A Service of OnQue Technologies, Inc.
See how easy COBRA administration can be...
 
Are You Using The Safest Method To Deliver COBRA Notices?
February 11, 2004
Santa Rosa, CA
The COBRA administration issue that most often lands employers and plan administrators in court is whether COBRA notices were properly provided to plan participants and qualified beneficiaries. Under current law, the two most important notices - the initial notice and the election notice - must be provided in a "good faith manner that is reasonably calculated to ensure actual receipt of the material." No specific method of delivery is required, but the DOL suggests that using first-class mail is sufficient. Because delivery of notices is the most crucial step in proper COBRA administration, we believe there's a right way to do it…and then there are the other ways.

This COBRA Tip explains the safest method to use for delivery of COBRA notices - the one that affords the most protection from expensive litigation and penalties for COBRA violations. It also discusses the pitfalls of other methods, which although not unlawful, are definitely not recommended.


Delivery Of COBRA Notices
The only legal duty imposed on plan administrators is to make a "good faith" attempt to notify beneficiaries of their COBRA rights. To determine if employers have complied with the law, courts look to whether the notice in question was provided by a method "reasonably calculated" to result in receipt. Proof of actual receipt is not required.

The Initial Notice: Federal law states: "The group health plan shall provide, at the time of commencement of coverage under the plan, written notice to each covered employee and spouse of the employee, if any, of their rights" to continuation coverage. It does not mandate how this notice is to be provided.

The Election Notice: Federal law states: "The administrator shall notify in the case of a qualifying event…any qualified beneficiary with respect to such event, of such beneficiary's rights." Again, no specific method of notification is required.

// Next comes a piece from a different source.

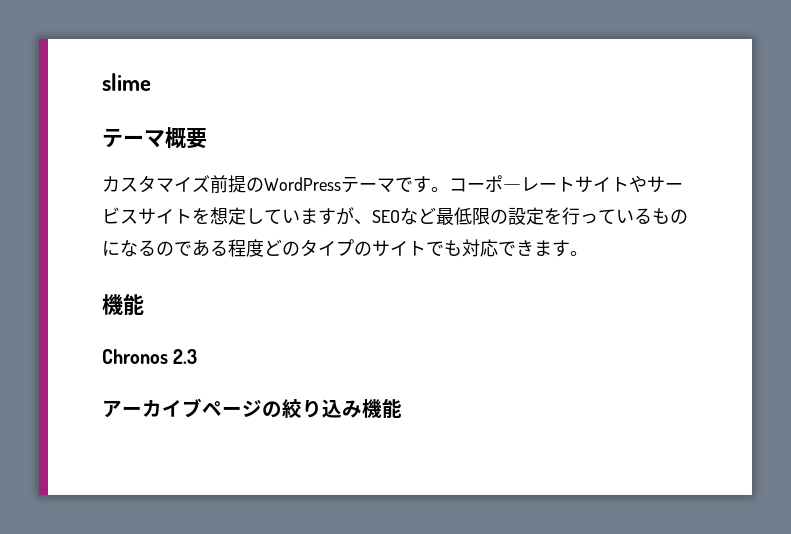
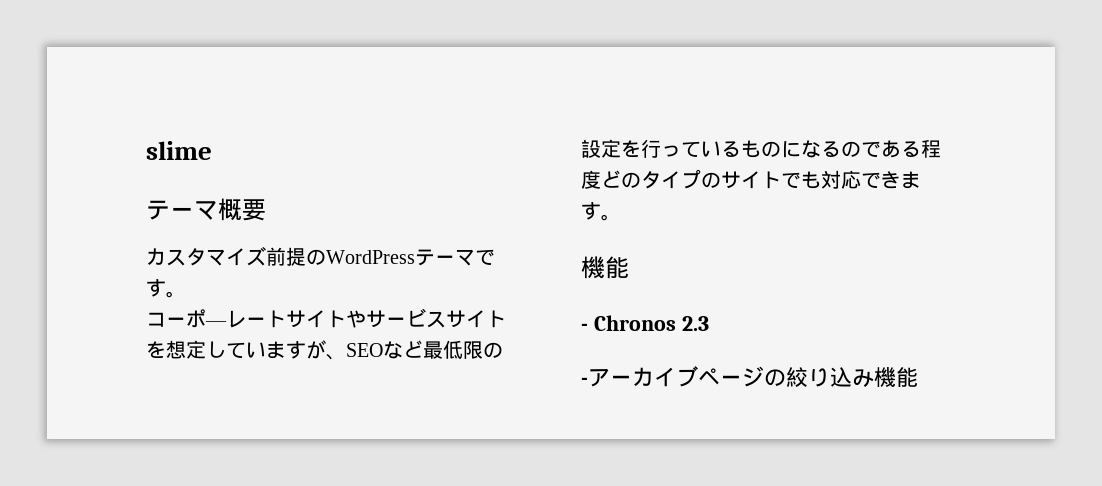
(449, 189) none -> (186, 294) //
(144, 304) none -> [581,323,588,331] -
(198, 356) none -> [581,377,588,385] -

Methods of delivery: Methods used by employers and plan administrators to inform beneficiaries of their COBRA rights include telephone and in-person oral conversations, hand delivery of documents, electronic transmissions, and various methods of mailing. Each practice has inherent drawbacks, some more risky than others. First, we'll discuss the preferred method for delivery of COBRA notices; then we'll tell you which practices to avoid.
  • Sending notices by mail: Of all the various options, mailing notices is the most prudent business practice. It complies with the good faith requirement of the law and, when done correctly, provides a reliable method of proving that notice was properly given within the required time limits and to the necessary parties. But we don't recommend simply tossing the envelope into the nearest mailbox. To prove that timely and adequate notice of COBRA rights was given, the documents should be mailed via U.S. Postal Service first-class mail with a Certificate of Mailing. When this method is used, it is presumed that the document was, in fact, delivered and the Certificate proves when and to whom it was mailed.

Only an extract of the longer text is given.